Start of RECORDS FOR PROCESSING

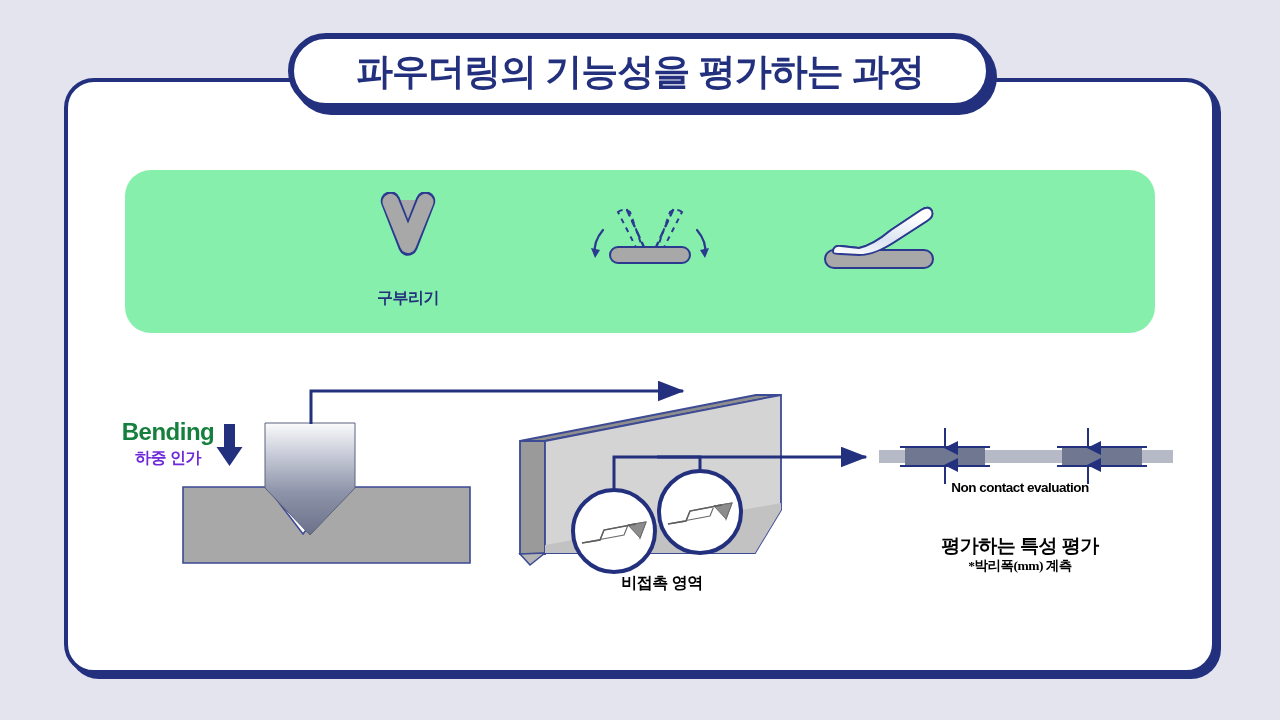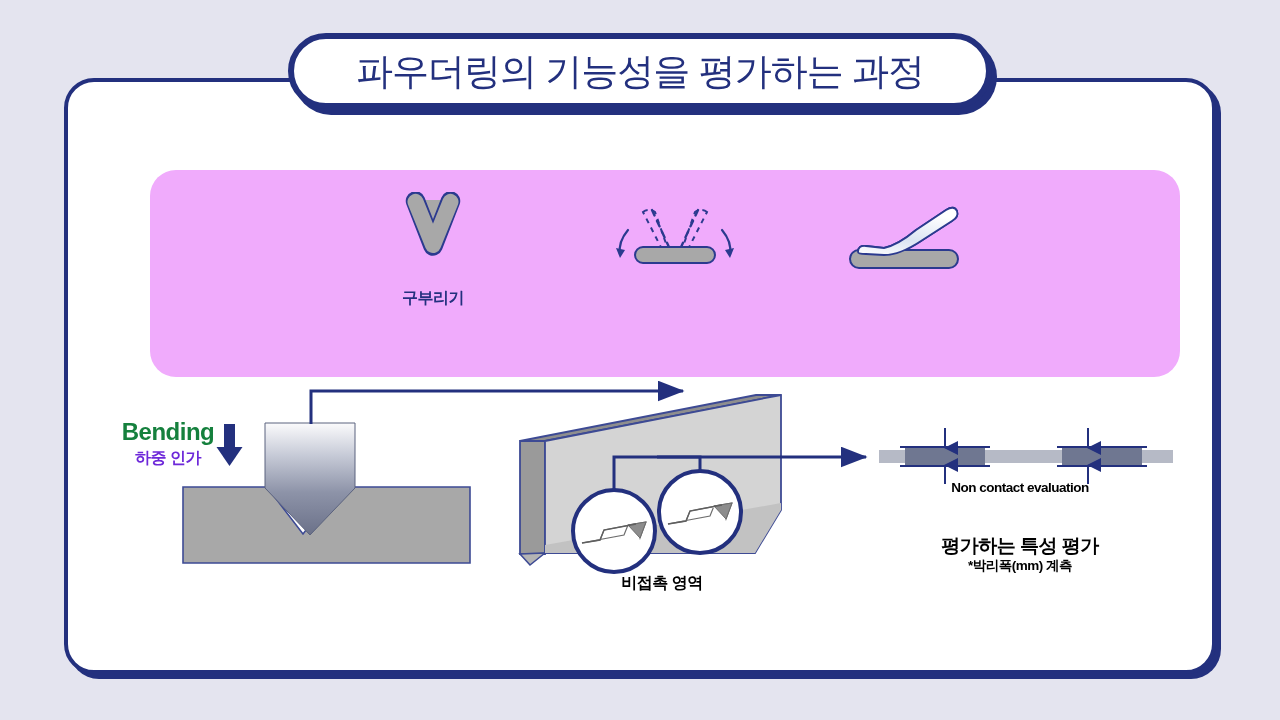--- a/index.html
+++ b/index.html
@@ -44,7 +44,7 @@
   }
   #title-text {
     font-size: 37px;
-    font-weight: normal;
+    font-weight: bold;
     color: #23307e;
     letter-spacing: -1px;
     line-height: 1;

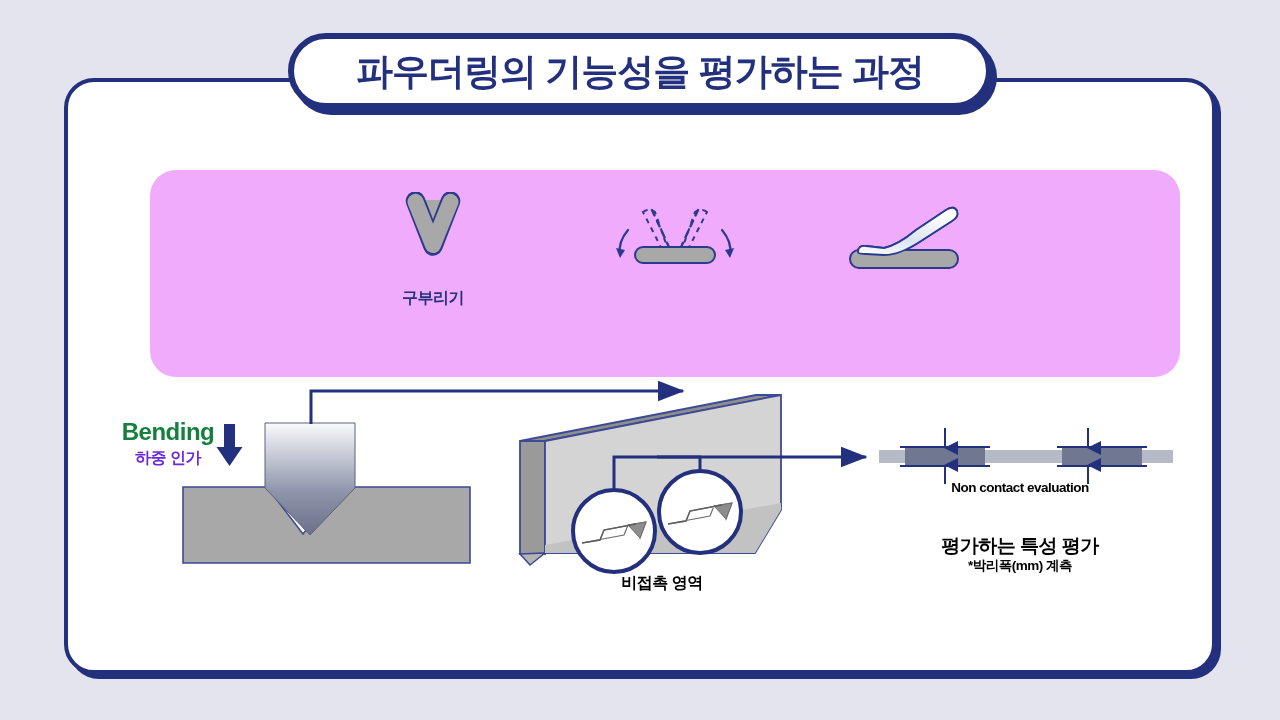--- a/index.html
+++ b/index.html
@@ -55,11 +55,10 @@
   #steps-panel {
     position: absolute;
     left: 125px; top: 170px;
-    width: 1030px; height: 207px;
-    background: #f0abfc;
+    width: 1030px; height: 163px;
+    background: #86efac;
     border-radius: 26px;
     z-index: 2;
-    margin-left: 25px;
   }
   .step {
     position: absolute;

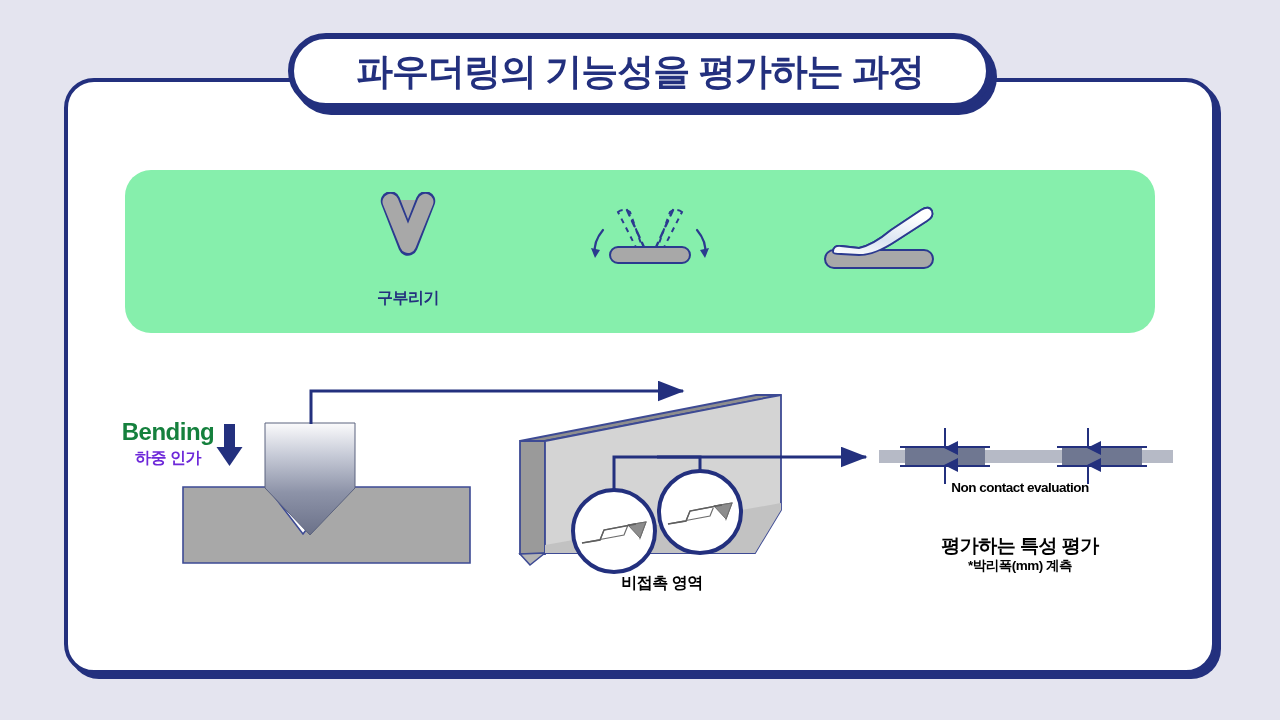--- a/index.html
+++ b/index.html
@@ -117,7 +117,7 @@
   #caption-noncontact { left: 562px; top: 573px; width: 200px; font-size: 16px; }
   #caption-eval-en    { left: 905px; top: 480px; width: 230px; font-size: 13.5px; }
   #caption-eval-ko    { left: 900px; top: 533px; width: 240px; font-size: 19px; }
-  #caption-eval-sub   { left: 900px; top: 557px; width: 240px; font-size: 13.5px; }
+  #caption-eval-sub   { left: 900px; top: 557px; width: 240px; font-size: 13.5px; font-family: Liberation Serif, serif; }
 </style>
 </head>
 <body>

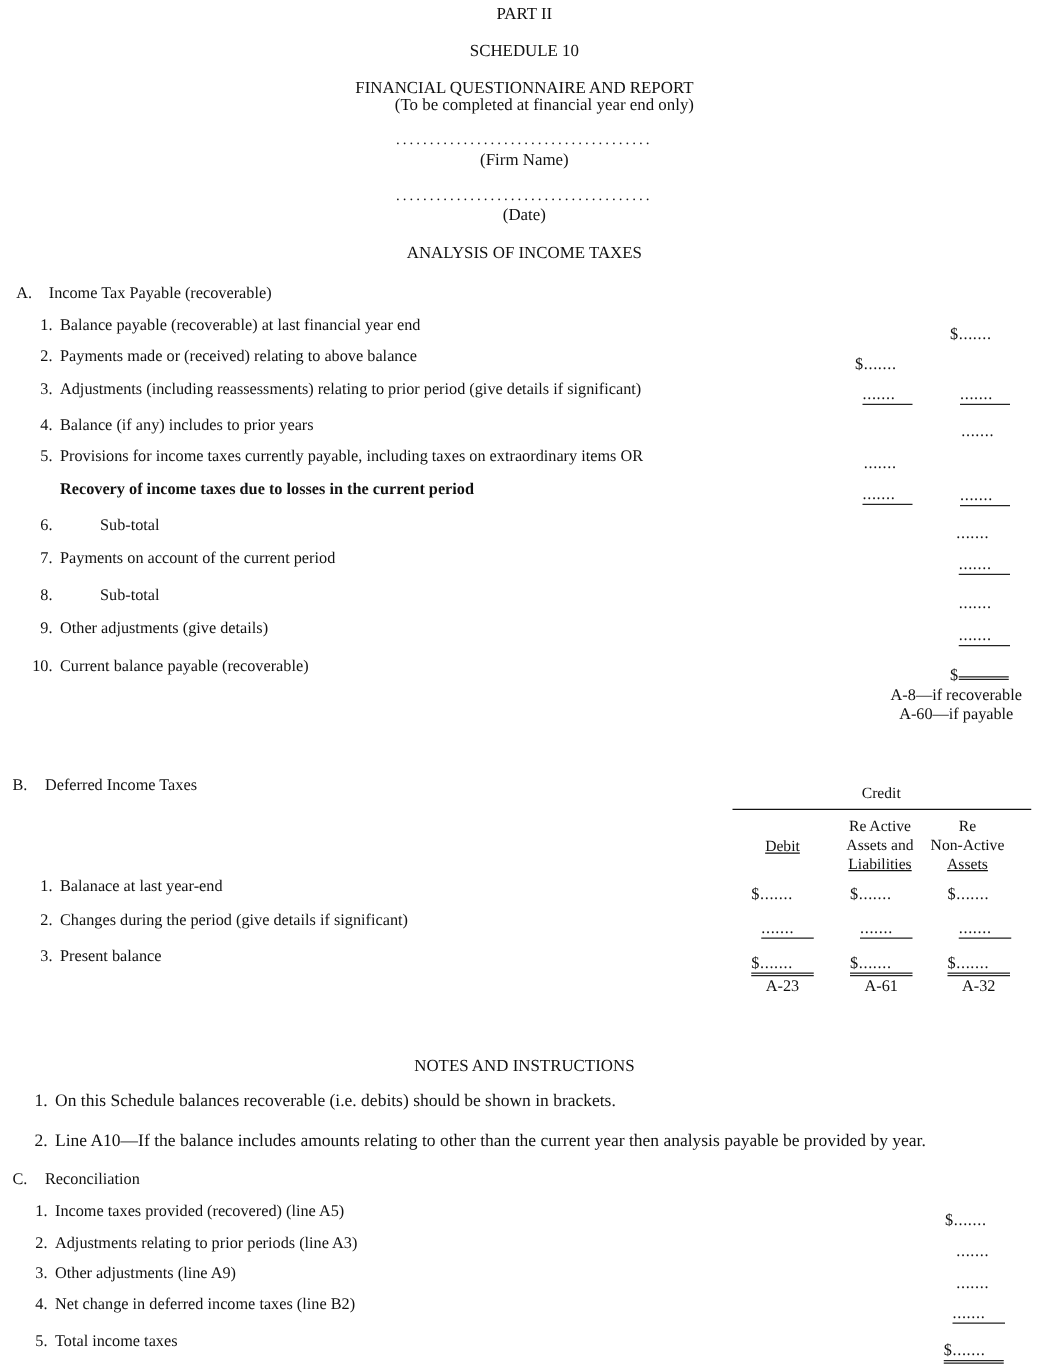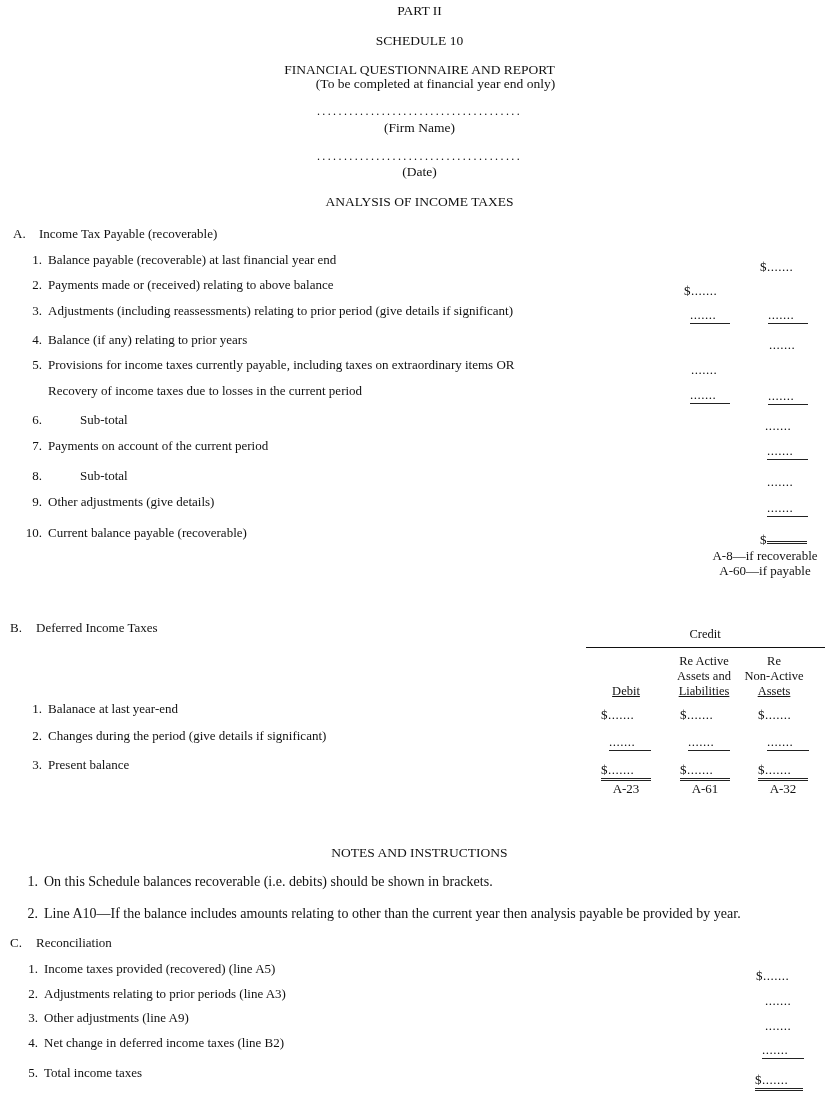--- a/index.html
+++ b/index.html
@@ -50,7 +50,7 @@
 <div class="abs amt dotline u1" style="top:307px; left:690px; width:40px;">.......</div>
 <div class="abs amt dotline u1" style="top:307px; left:768px; width:40px;">.......</div>
 
-<div class="abs" style="top:332px; left:24px;"><span class="num">4.</span><span>Balance (if any) relating to prior years</span></div>
+<div class="abs" style="top:332px; left:24px;"><span class="num">4.</span><span>Balance (if any) includes to prior years</span></div>
 <div class="abs amt dotline" style="top:337px; left:769px;">.......</div>
 
 <div class="abs" style="top:357px; left:24px;"><span class="num">5.</span><span>Provisions for income taxes currently payable, including taxes on extraordinary items OR</span></div>

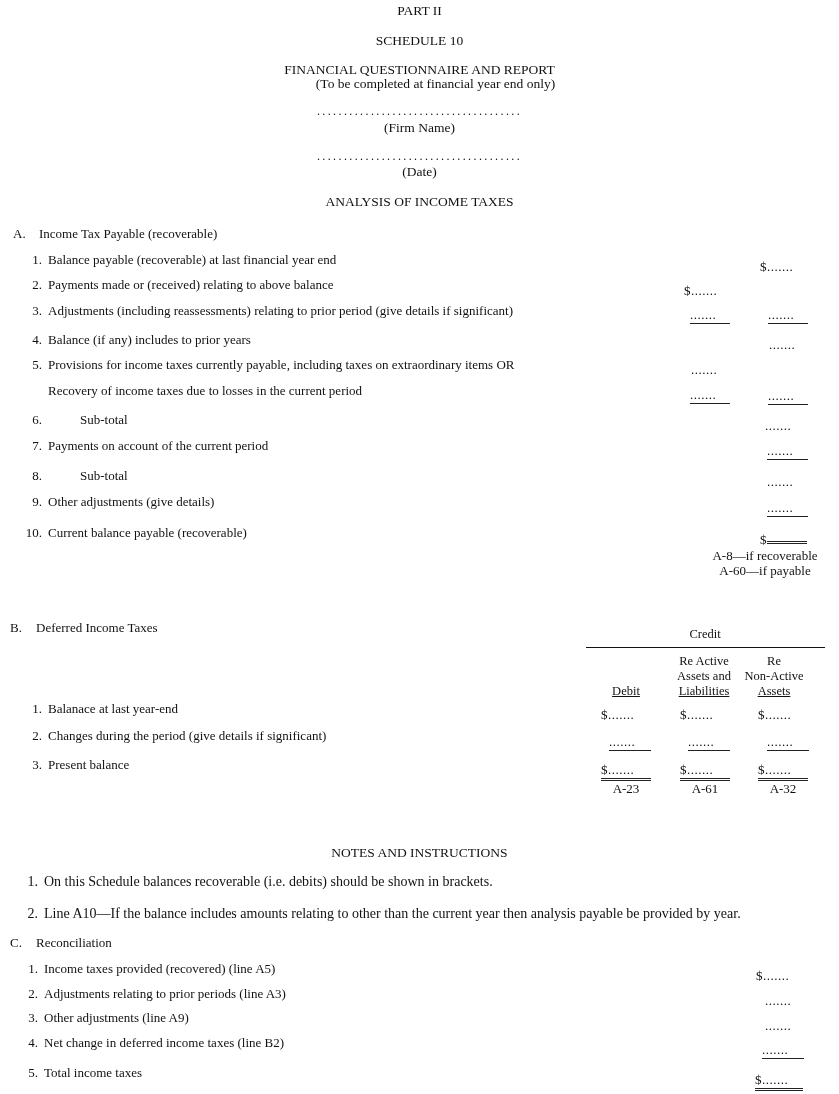--- a/index.html
+++ b/index.html
@@ -56,7 +56,7 @@
 <div class="abs" style="top:357px; left:24px;"><span class="num">5.</span><span>Provisions for income taxes currently payable, including taxes on extraordinary items OR</span></div>
 <div class="abs amt dotline" style="top:362px; left:691px;">.......</div>
 
-<div class="abs" style="top:383px; left:48px;">Recovery of income taxes due to losses in the current period</div>
+<div class="abs" style="top:383px; left:48px;font-weight:bold;">Recovery of income taxes due to losses in the current period</div>
 <div class="abs amt dotline u1" style="top:387px; left:690px; width:40px;">.......</div>
 <div class="abs amt dotline u1" style="top:388px; left:768px; width:40px;">.......</div>
 

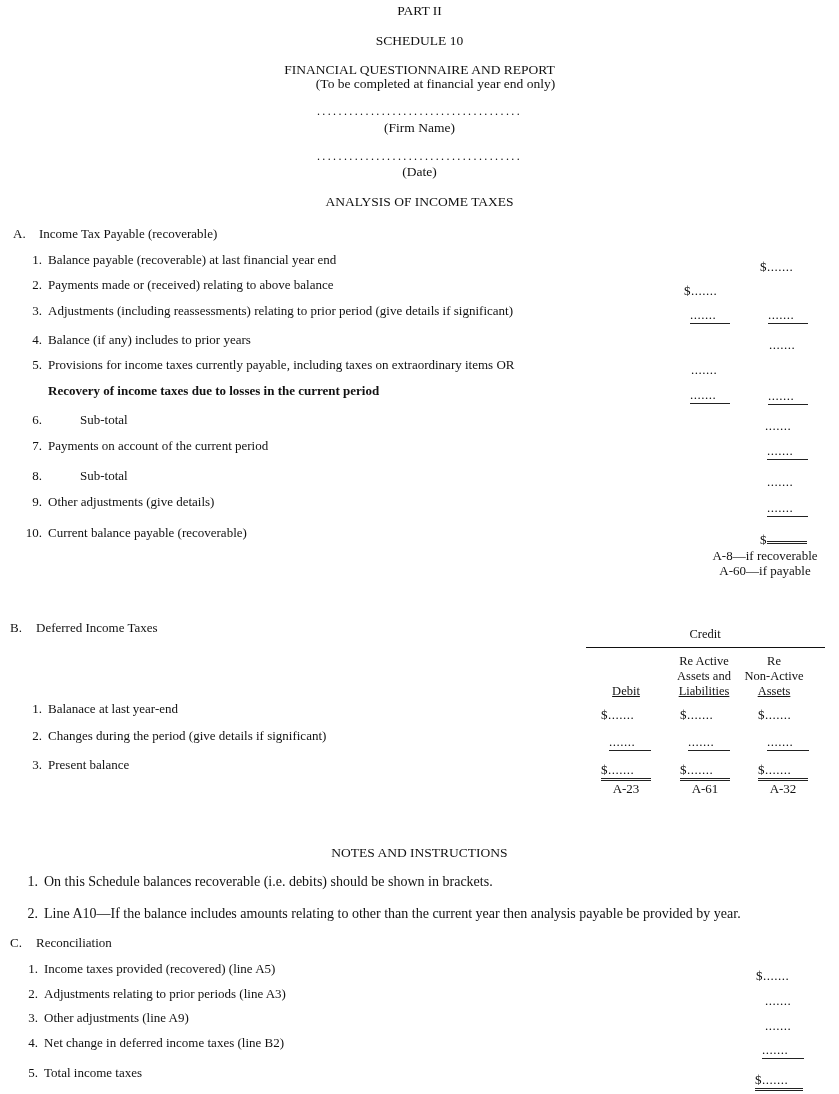--- a/index.html
+++ b/index.html
@@ -86,7 +86,7 @@
 <div class="abs colhead" style="top:627px; left:665px; width:80px;">Credit</div>
 <div class="abs" style="top:647px; left:586px; width:239px; border-top:1.5px solid #111;"></div>
 
-<div class="abs colhead" style="top:654px; left:596px; width:60px;">
+<div class="abs colhead" style="top:640px; left:596px; width:60px;">
   <div>&nbsp;</div>
   <div>&nbsp;</div>
   <div class="ul">Debit</div>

End of RECORDS FOR PROCESSING

▸ **TRY IT**: Write out every line of the entries above exactly, and omit their pictures.

▸ **FINISHED EXERCISE**:
--- a/index.html
+++ b/index.html
@@ -44,7 +44,7 @@
   }
   #title-text {
     font-size: 37px;
-    font-weight: normal;
+    font-weight: bold;
     color: #23307e;
     letter-spacing: -1px;
     line-height: 1;

--- a/index.html
+++ b/index.html
@@ -55,11 +55,10 @@
   #steps-panel {
     position: absolute;
     left: 125px; top: 170px;
-    width: 1030px; height: 207px;
-    background: #f0abfc;
+    width: 1030px; height: 163px;
+    background: #86efac;
     border-radius: 26px;
     z-index: 2;
-    margin-left: 25px;
   }
   .step {
     position: absolute;

--- a/index.html
+++ b/index.html
@@ -117,7 +117,7 @@
   #caption-noncontact { left: 562px; top: 573px; width: 200px; font-size: 16px; }
   #caption-eval-en    { left: 905px; top: 480px; width: 230px; font-size: 13.5px; }
   #caption-eval-ko    { left: 900px; top: 533px; width: 240px; font-size: 19px; }
-  #caption-eval-sub   { left: 900px; top: 557px; width: 240px; font-size: 13.5px; }
+  #caption-eval-sub   { left: 900px; top: 557px; width: 240px; font-size: 13.5px; font-family: Liberation Serif, serif; }
 </style>
 </head>
 <body>

--- a/index.html
+++ b/index.html
@@ -50,7 +50,7 @@
 <div class="abs amt dotline u1" style="top:307px; left:690px; width:40px;">.......</div>
 <div class="abs amt dotline u1" style="top:307px; left:768px; width:40px;">.......</div>
 
-<div class="abs" style="top:332px; left:24px;"><span class="num">4.</span><span>Balance (if any) relating to prior years</span></div>
+<div class="abs" style="top:332px; left:24px;"><span class="num">4.</span><span>Balance (if any) includes to prior years</span></div>
 <div class="abs amt dotline" style="top:337px; left:769px;">.......</div>
 
 <div class="abs" style="top:357px; left:24px;"><span class="num">5.</span><span>Provisions for income taxes currently payable, including taxes on extraordinary items OR</span></div>

--- a/index.html
+++ b/index.html
@@ -56,7 +56,7 @@
 <div class="abs" style="top:357px; left:24px;"><span class="num">5.</span><span>Provisions for income taxes currently payable, including taxes on extraordinary items OR</span></div>
 <div class="abs amt dotline" style="top:362px; left:691px;">.......</div>
 
-<div class="abs" style="top:383px; left:48px;">Recovery of income taxes due to losses in the current period</div>
+<div class="abs" style="top:383px; left:48px;font-weight:bold;">Recovery of income taxes due to losses in the current period</div>
 <div class="abs amt dotline u1" style="top:387px; left:690px; width:40px;">.......</div>
 <div class="abs amt dotline u1" style="top:388px; left:768px; width:40px;">.......</div>
 

--- a/index.html
+++ b/index.html
@@ -86,7 +86,7 @@
 <div class="abs colhead" style="top:627px; left:665px; width:80px;">Credit</div>
 <div class="abs" style="top:647px; left:586px; width:239px; border-top:1.5px solid #111;"></div>
 
-<div class="abs colhead" style="top:654px; left:596px; width:60px;">
+<div class="abs colhead" style="top:640px; left:596px; width:60px;">
   <div>&nbsp;</div>
   <div>&nbsp;</div>
   <div class="ul">Debit</div>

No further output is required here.